Upon leaving, Sal and I came upon a woman outside the door of the Elbo Room with a very small dog, one of those dogs that have become a clear fashion symbol - perhaps derived from those folk in the Chelsea's of the New Yorks of the world where affluence is punctuated with a living organism in your handbag - and here in the trendy Mission of overly gentrified San Francisco, it would seem that the organism-gone-fashion-item-in-a-handbag had been retro-fitted in an ironic almost postmodern way. The woman, in her 1950s retro-fitted outfit, dressed in tattoos and blushing red lipstick clearly was sequestered by this rather cynical picture that I paint of the fashion industry's rather bland attempts to create something new by rehashing old styles. All of this passed through the mind of my partner in a flash.

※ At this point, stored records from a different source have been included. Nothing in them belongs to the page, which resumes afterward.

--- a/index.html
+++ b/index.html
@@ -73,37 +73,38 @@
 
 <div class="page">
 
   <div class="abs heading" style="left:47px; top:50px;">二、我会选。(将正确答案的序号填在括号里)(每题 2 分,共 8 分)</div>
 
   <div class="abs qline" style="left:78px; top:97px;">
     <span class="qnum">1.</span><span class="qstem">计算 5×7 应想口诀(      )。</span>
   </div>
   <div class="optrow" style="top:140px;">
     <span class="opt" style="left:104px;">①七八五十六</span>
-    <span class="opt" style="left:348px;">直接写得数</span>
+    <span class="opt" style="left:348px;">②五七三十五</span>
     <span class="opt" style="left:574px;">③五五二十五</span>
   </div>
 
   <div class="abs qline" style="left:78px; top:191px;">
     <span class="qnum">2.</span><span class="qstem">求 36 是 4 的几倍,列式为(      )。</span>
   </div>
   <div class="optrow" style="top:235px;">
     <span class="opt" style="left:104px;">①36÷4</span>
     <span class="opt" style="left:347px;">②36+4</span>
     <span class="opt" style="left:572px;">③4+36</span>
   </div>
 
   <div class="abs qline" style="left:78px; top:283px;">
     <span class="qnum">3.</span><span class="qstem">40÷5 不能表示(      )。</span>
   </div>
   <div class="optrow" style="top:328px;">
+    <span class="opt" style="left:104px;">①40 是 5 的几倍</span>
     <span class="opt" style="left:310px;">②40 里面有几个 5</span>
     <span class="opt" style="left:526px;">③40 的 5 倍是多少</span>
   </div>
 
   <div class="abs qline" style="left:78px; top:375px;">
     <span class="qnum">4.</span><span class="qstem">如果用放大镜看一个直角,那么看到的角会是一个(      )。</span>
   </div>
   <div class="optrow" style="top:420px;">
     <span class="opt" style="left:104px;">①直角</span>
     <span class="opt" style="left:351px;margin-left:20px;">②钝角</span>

And she stepped on the dog (unintentionally, but I like to pretend it wasn't).
Regardless of her apology which was cloaked in a cocktail driven cynicism, the woman was not impressed. Neither was the doorman and we were subsequently 86ed, which was a bit ironic as we weren't actually in the bar. Oh well - it was burrito time for us! A Bonnie and Clyde escaping to Mexico - or the closest to Mexico that we were going to get - Taqueria El Buen Sabor. And 'El Buen' it was...

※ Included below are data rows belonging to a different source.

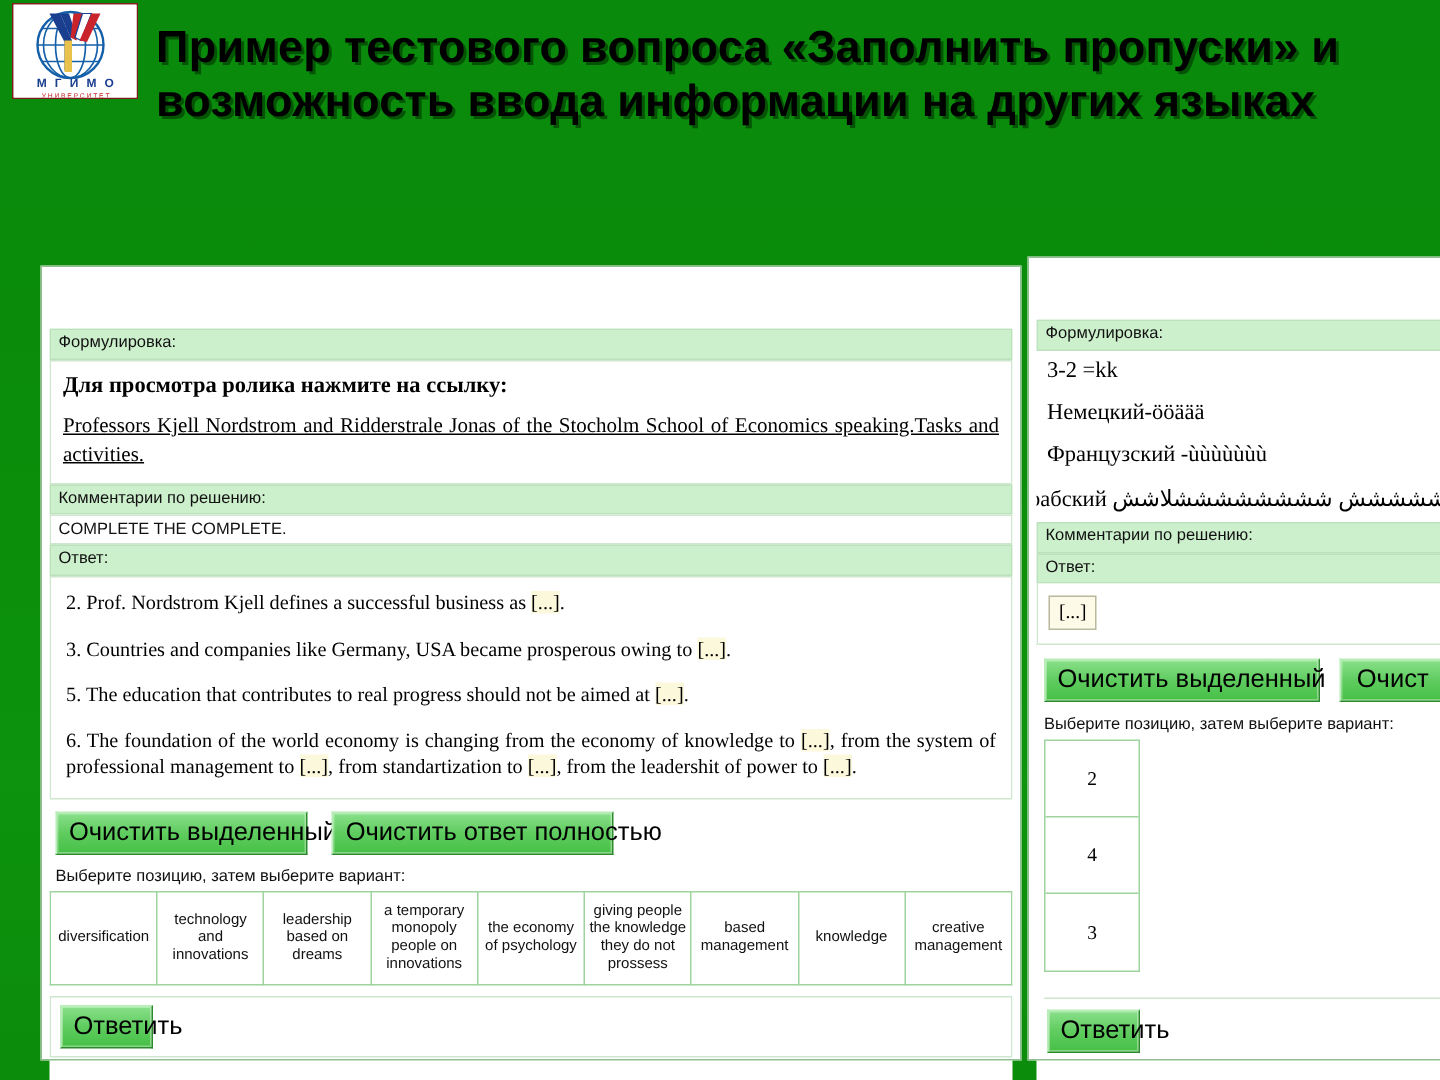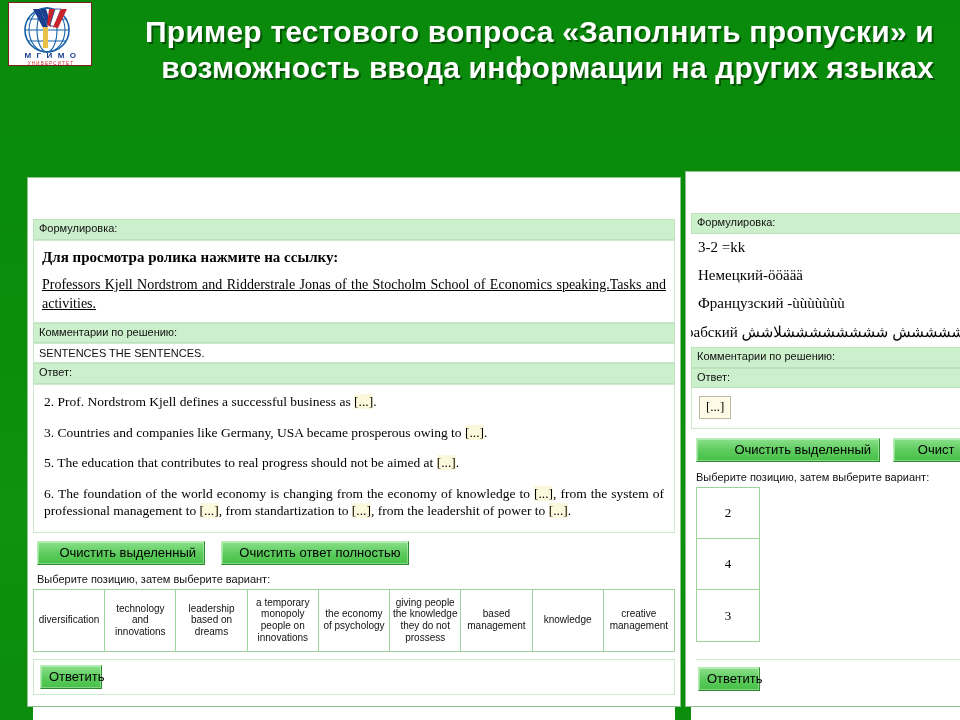--- a/index.html
+++ b/index.html
@@ -19,26 +19,25 @@
   
   .logo{
     position:absolute; left:8px; top:2px; width:84px; height:64px;
     background:#ffffff; border:1px solid #7f1d1d;
     overflow:hidden;
   }
   .logo svg{ display:block; }
   
   .title{
     position:absolute; left:104px; top:14px; width:830px;
-    color:#ffffff;
+    color:#000000;
     font-size:30px; font-weight:bold; line-height:1.19;
     letter-spacing:.2px;
     text-shadow:2px 2px 0 rgba(0,40,0,.55);
     font-family:"Liberation Sans", sans-serif;
-    text-align:right;
   }
   
   .panel{
     position:absolute;
     background:#ffffff;
     border:2px solid #ffffff;
     outline:1px solid #8fbf8f;
     box-shadow:0 0 0 1px rgba(255,255,255,.85);
   }
   #left-panel{
@@ -87,23 +86,23 @@
   }
   .ans-line{ margin:0 0 13px 0; line-height:1.3; text-align:justify; }
   .ans-line:last-child{ margin-bottom:2px; }
   .blank{ background:#fcf8dc; }
 
   .btn{
     display:inline-block;
     background:linear-gradient(180deg,#8ae08a 0%, #5fcc5f 50%, #46c046 100%);
     border:1px solid #2c8a2c;
     border-top-color:#b6eeb6; border-left-color:#b6eeb6;
-    color:#000; font-size:13px;
-    font-family:"Liberation Sans", sans-serif;
-    text-align:right;
+    color:#000; font-size:17px;
+    font-family:"Liberation Sans", sans-serif;
+    text-align:center;
     padding:3px 8px 4px 8px;
     cursor:default;
     box-shadow:inset 0 0 0 1px rgba(255,255,255,.35);
     white-space:nowrap;
   }
   .btn-row{ padding:8px 4px 6px 4px; }
   .hint{
     font-size:11px; color:#111; padding:2px 4px 4px 4px;
     font-family:"Liberation Sans", sans-serif;
   }
@@ -183,21 +182,21 @@
   <div class="panel-inner">
 
     <div class="lbl-band">Формулировка:</div>
 
     <div class="serif-box">
       <div class="q-title">Для просмотра ролика нажмите на ссылку:</div>
       <div class="q-link">Professors Kjell Nordstrom and Ridderstrale Jonas of the Stocholm School of Economics speaking.Tasks and activities.</div>
     </div>
 
     <div class="lbl-band">Комментарии по решению:</div>
-    <div class="plain-box">SENTENCES THE SENTENCES.</div>
+    <div class="plain-box">COMPLETE THE COMPLETE.</div>
 
     <div class="lbl-band">Ответ:</div>
 
     <div class="ans-area">
       <p class="ans-line">2. Prof. Nordstrom Kjell defines a successful business as <span class="blank">[...]</span>.</p>
       <p class="ans-line">3. Countries and companies like Germany, USA became prosperous owing to <span class="blank">[...]</span>.</p>
       <p class="ans-line">5. The education that contributes to real progress should not be aimed at <span class="blank">[...]</span>.</p>
       <p class="ans-line">6. The foundation of the world economy is changing from the economy of knowledge to <span class="blank">[...]</span>, from the system of professional management to <span class="blank">[...]</span>, from standartization to <span class="blank">[...]</span>, from the leadershit of power to <span class="blank">[...]</span>.</p>
     </div>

Now... as you could imagine, as two drunken pseudo criminals in a cocktail driven cynical haze, the picture I can paint isn't going to be entirely accurate, but it went something like this:
'Oh man - I'm so fuckin hungry..' says I.

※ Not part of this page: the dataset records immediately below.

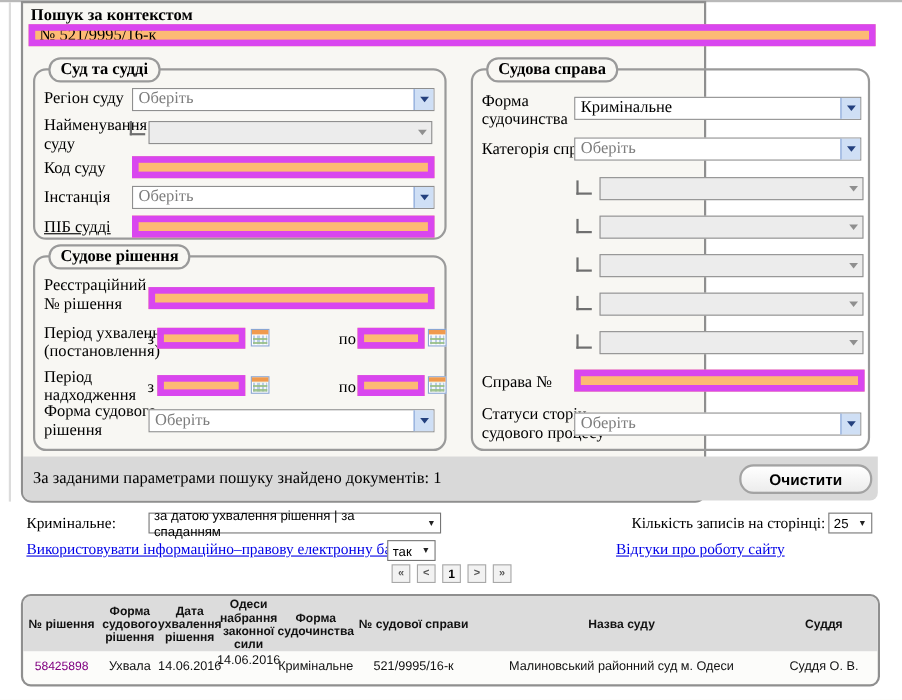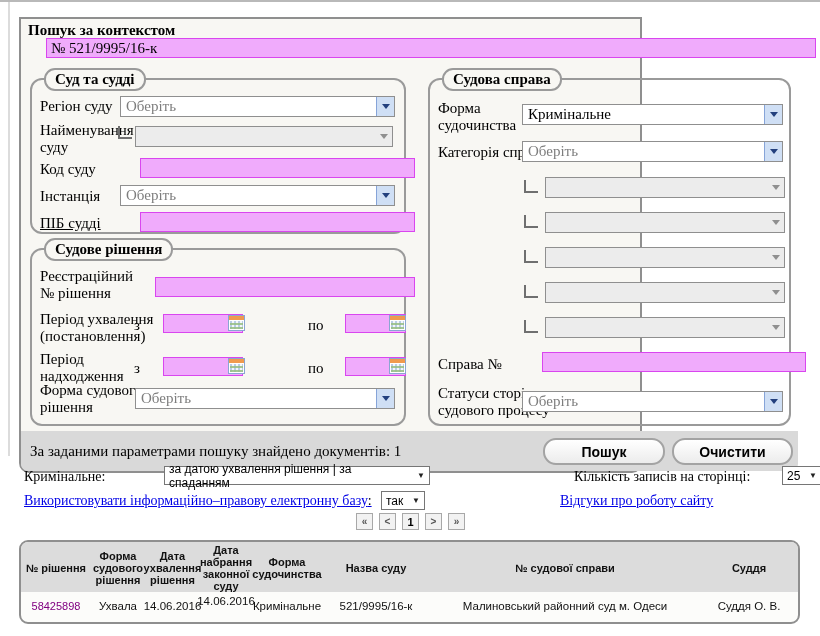--- a/index.html
+++ b/index.html
@@ -4,28 +4,28 @@
 <style>
   * { margin:0; padding:0; }
   body { background:#fff; }
   .screen { position:relative; width:820px; height:636px; background:#ffffff;
             font-family:"Liberation Serif", serif; overflow:hidden; }
 
   .topline  { position:absolute; left:0; top:0; width:820px; height:2px; background:#b9b9b9; }
   .leftline { position:absolute; left:8px; top:2px; width:2px; height:454px; background:#dcdcdc; }
 
   
-  .panel { position:absolute; left:19px; top:17px; width:623px; height:456px; box-sizing:border-box;
+  .panel { position:absolute; left:19px; top:1px; width:623px; height:456px; box-sizing:border-box;
            background:#f8f7f3; border:2px solid #8f8f8f; border-radius:0 0 10px 10px; }
 
   .flabel { position:absolute; font-size:15px; color:#000; line-height:1.15; }
   .b { font-weight:bold; }
 
-  .tinput { position:absolute; box-sizing:border-box; height:20px; border:1px solid #d946ef;
-            background:#f0abfc; font:15px "Liberation Serif", serif; padding:0 4px; color:#000;margin-left:20px; }
+  .tinput { position:absolute; box-sizing:border-box; height:20px; border:6px solid #d946ef;
+            background:#fdba74; font:15px "Liberation Serif", serif; padding:0 4px; color:#000; }
 
   .combo { position:absolute; box-sizing:border-box; height:21px; border:1px solid #8f8f8f;
            background:#fff; display:flex; align-items:stretch; cursor:pointer; }
   .combo .val { flex:1; padding:1px 5px 0; font-size:15px; color:#7d7d7d;
                 white-space:nowrap; overflow:hidden; }
   .combo .val.selected { color:#000; }
   .combo .arrow { width:17px; background:#cfdff5; border-left:1px solid #86a4d8;
                   display:flex; align-items:center; justify-content:center; }
   .combo .arrow i { width:0; height:0; border-left:4px solid transparent;
                     border-right:4px solid transparent; border-top:5px solid #23407e; }
@@ -57,21 +57,21 @@
          background:linear-gradient(#ffffff,#ececec);
          font:bold 14px "Liberation Sans", sans-serif; color:#000;
          display:flex; align-items:center; justify-content:center; cursor:pointer; }
 
   
   .opt-label { position:absolute; font-size:14px; color:#000; }
   .lnk { position:absolute; font-size:14px; color:#0000e6; text-decoration:underline; cursor:pointer; }
   .lnk .colon { color:#000; text-decoration:none; }
   .nsel { position:absolute; box-sizing:border-box; height:19px; border:1px solid #767676;
           background:#fff; font:12px "Liberation Sans", sans-serif; color:#000;
-          display:flex; align-items:center; padding:0 4px; cursor:pointer;margin-left:29px; }
+          display:flex; align-items:center; padding:0 4px; cursor:pointer; }
   .nsel .nar { margin-left:auto; font-size:8px; padding-left:7px; color:#222; }
 
   .pg { position:absolute; left:356px; top:513px; display:flex; gap:6px; }
   .pgbtn { width:17px; height:17px; box-sizing:border-box; border:1px solid #a8a8a8;
            background:#f2f2f2; font:bold 10px "Liberation Sans", sans-serif; color:#555;
            display:flex; align-items:center; justify-content:center; cursor:pointer; }
   .pgbtn.current { color:#000; font-size:11px; }
 
   
   .rtable { position:absolute; left:19px; top:540px; width:781px; height:84px; box-sizing:border-box;
@@ -230,21 +230,20 @@
       <div class="combo" style="left:92px; top:311px; width:261px;">
         <span class="val">Оберіть</span>
         <span class="arrow">
             <i></i>
           </span>
       </div>
     </div>
 
     <div class="statusbar">
       <div class="status-text">За заданими параметрами пошуку знайдено документів: 1</div>
-      <div class="btn" style="left:522px; width:122px;">Пошук</div>
       <div class="btn" style="left:651px; width:121px;">Очистити</div>
     </div>
   </div>
 
   <div class="opt-label" style="left:24px; top:469px;">Кримінальне:</div>
   <div class="nsel" style="left:135px; top:466px; width:266px;">
     <span>за датою ухвалення рішення | за спаданням</span>
     <span class="nar">▼</span>
   </div>
   <div class="opt-label" style="left:560px; top:469px;margin-left:14px;">Кількість записів на сторінці:</div>
@@ -266,24 +265,24 @@
     <div class="pgbtn current">1</div>
     <div class="pgbtn">&gt;</div>
     <div class="pgbtn">»</div>
   </div>
 
   <div class="rtable">
     <div class="tgrid thead">
       <div class="th">№ рішення</div>
       <div class="th">Форма судового рішення</div>
       <div class="th">Дата ухвалення рішення</div>
-      <div class="th">Дата набрання законної суду</div>
+      <div class="th">Одеси набрання законної сили</div>
       <div class="th">Форма судочинства</div>
+      <div class="th">№ судової справи</div>
       <div class="th">Назва суду</div>
-      <div class="th">№ судової справи</div>
       <div class="th">Суддя</div>
     </div>
     <div class="tgrid trow">
       <div class="td">
           <span class="decision-link">58425898</span>
         </div>
       <div class="td">Ухвала</div>
       <div class="td">14.06.2016</div>
       <div class="td top">14.06.2016</div>
       <div class="td">Кримінальне</div>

'Shit, so am I,' says Sal.
'Oh my God - I'm totally going to have a big fat veggie burrito,' says I.
'Oh shit man - so am I,' says Sal.
'I love this place,' says I.
'I fuckin love this place too,' says Sal.
'Fuck,' says I.
'Fuck,' says Sal.
We choose our ingredients int the old Mission way for we are in Old Mexico and are lapping up our freedom. We both saunter to the bar stools that line the window which stares out to Valencia St. with our prize booty burrito in hands - I can't tell you honestly what was in them because I can't remember, but upon biting into them, it went something like this:
'Oh shit fuck this is good...' says I.
'OhmyGod, this is fuckin good' says Sal.
'Mmmmm - oh man,' says I.
'MmHmm' says Sal.
'Shit,' says I.
'Shit,' says Sal.
It was clear that the retro-fitted woman with her retro-fitted dog-accessory had precipitated an ironic seismic shift in our taste buds. El Buen Sabor delivered the freedom that was so badly needed by two outlaws looking to sap up the taste of victory against a system that suppresses. (And for the record, I went back when I was sober - the burrito was good, but certainly made better by our drunken haze.)
Hooray for crime.
Salsa Rating: Drunkenly, but 'mildly' warm, with a potential for sober hotness.